# OMG! I spilled my gentian violet! Help?



## luckydogcafe (Sep 25, 2004)

ummmmm, i'm a loser! I went to open my bottle of GV and the lid was not on tight, dumped it all over my bathroom! It's on my white ceramic tile and grout, the wood cabinet, the linoleum floor (white of course) and the countertop. I've been using some fingernail polish remover which works, but I'm out of it now, and my bleach when diluted didn't work and it's gone now too.

i have two small kids, one of whom is sick so i'm trying to avoid leaving just to get this stuff. does anyone have a solution that's maybe already in my house?

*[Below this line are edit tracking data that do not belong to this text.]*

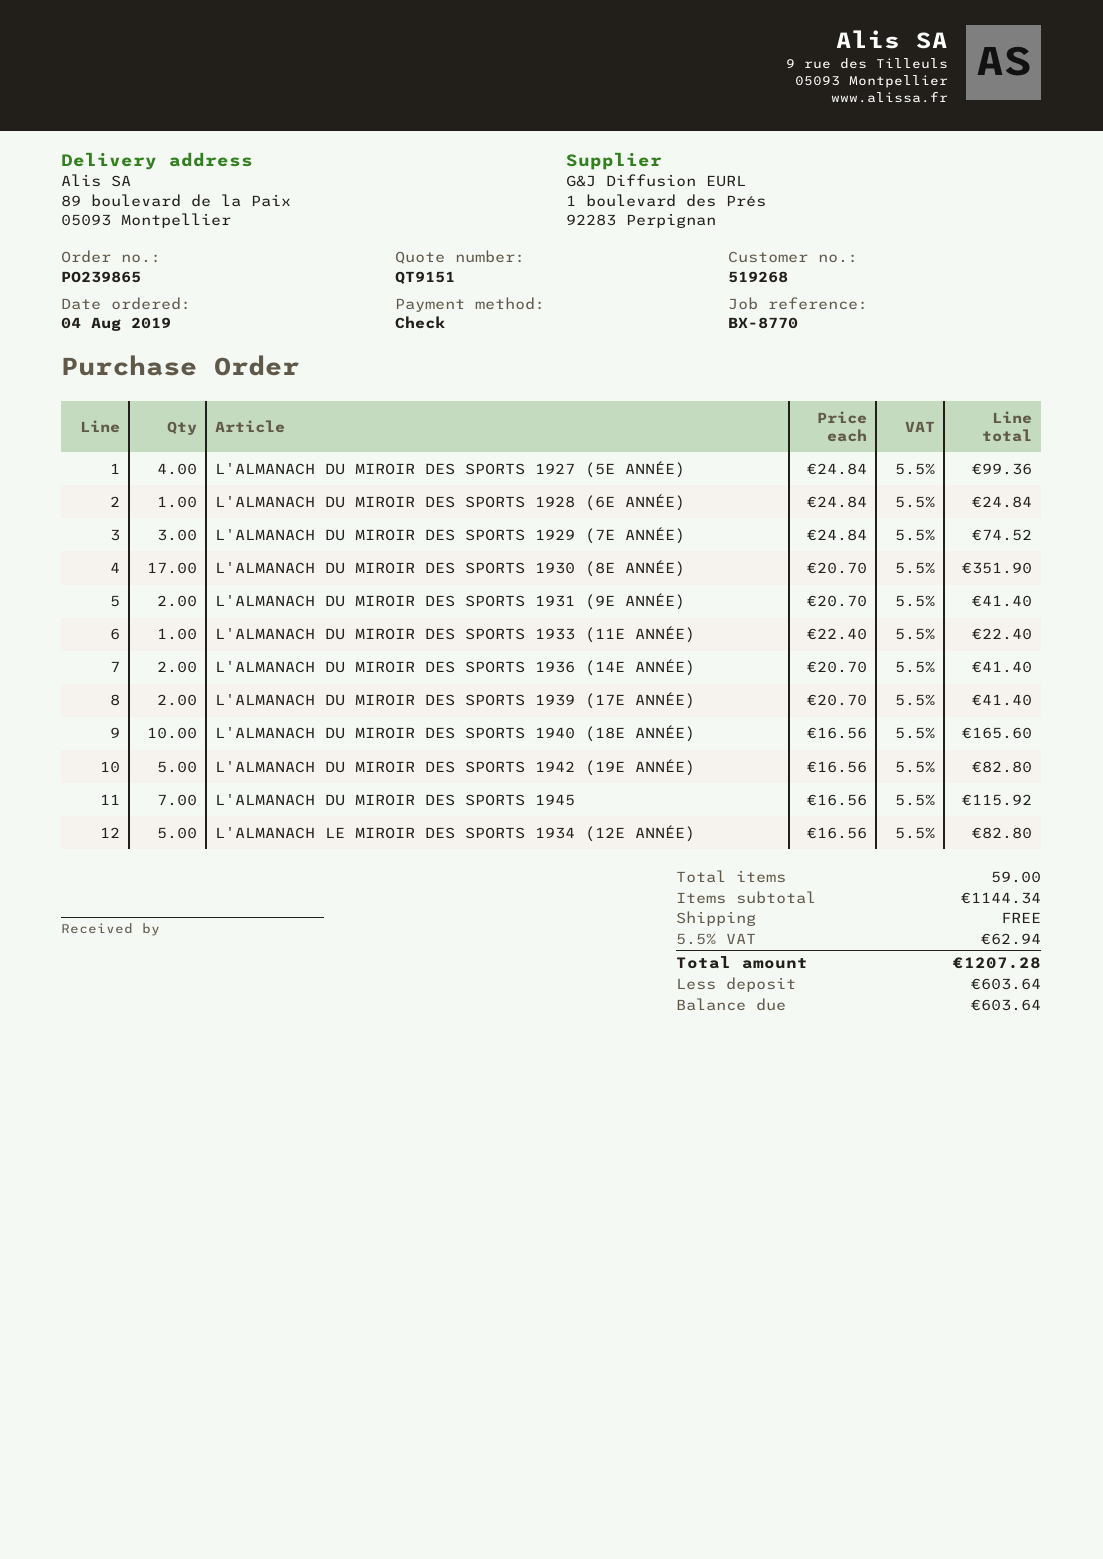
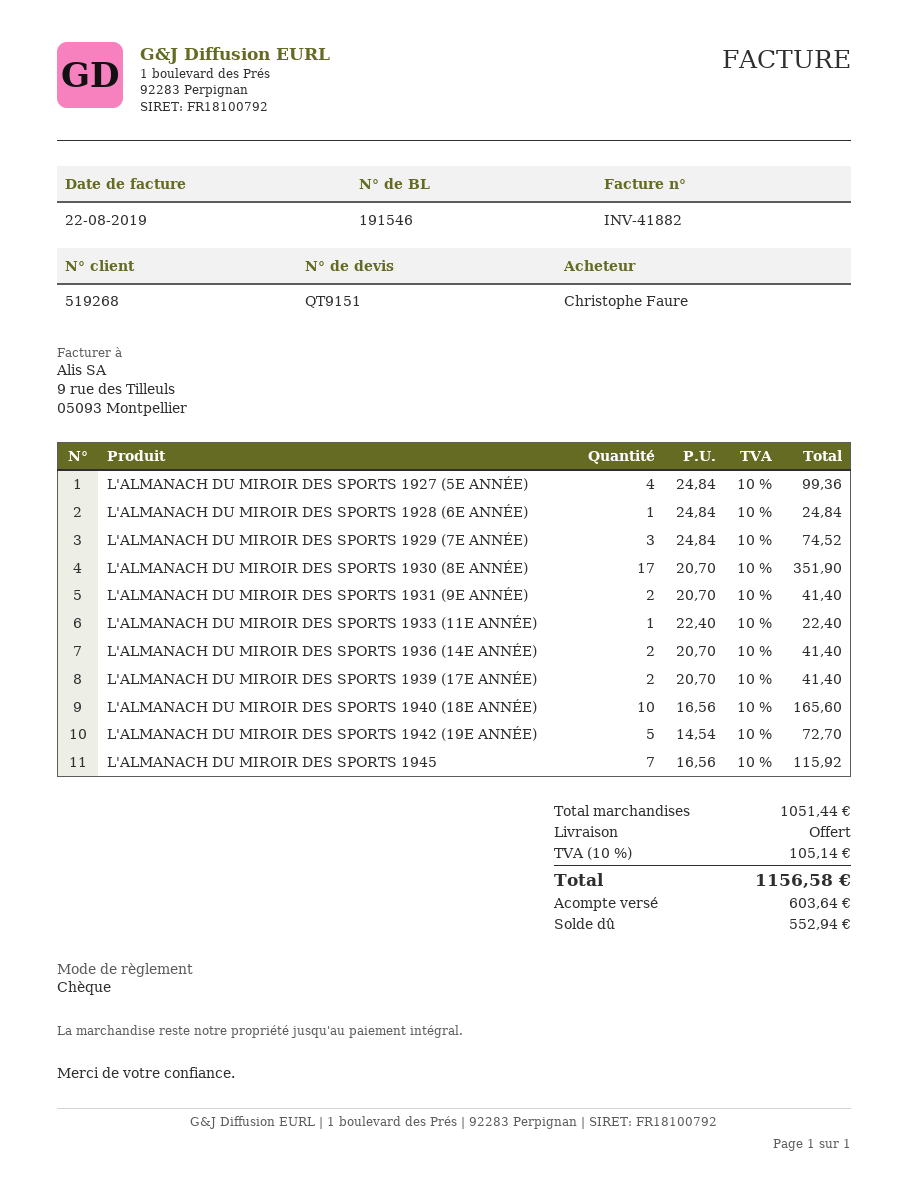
L'ALMANACH DU MIROIR DES SPORTS 1942 (19E ANNÉE): 5 x 16.56 = 82.80 -> 5 x 14.54 = 72.70
L'ALMANACH LE MIROIR DES SPORTS 1934 (12E ANNÉE): 5 x 16.56 = 82.80 -> none
subtotal: 1144.34 -> 1051.44
tax: 5.5% = 62.94 -> 10% = 105.14
total: 1207.28 -> 1156.58
balance: 603.64 -> 552.94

if not, anything else? i'll leave if i have to i guess. otherwise we'll be redecorating our bathroom in a nice shade of violet!


----------



## doulajill (Jan 7, 2006)

My grandmother swears by a product called "Vivid" to get GV out. She got it out of my aunt's white carpet and off her white wicker using it. You can find it with the color-safe bleaches. She used it weeks after it was spilled. The only thing it may not work on might be the grout because it is so porous. You will need alot of Vivid so stock up (it's also wonderful to get breastpoop stains out of clothing).

good luck!!


----------



## luckydogcafe (Sep 25, 2004)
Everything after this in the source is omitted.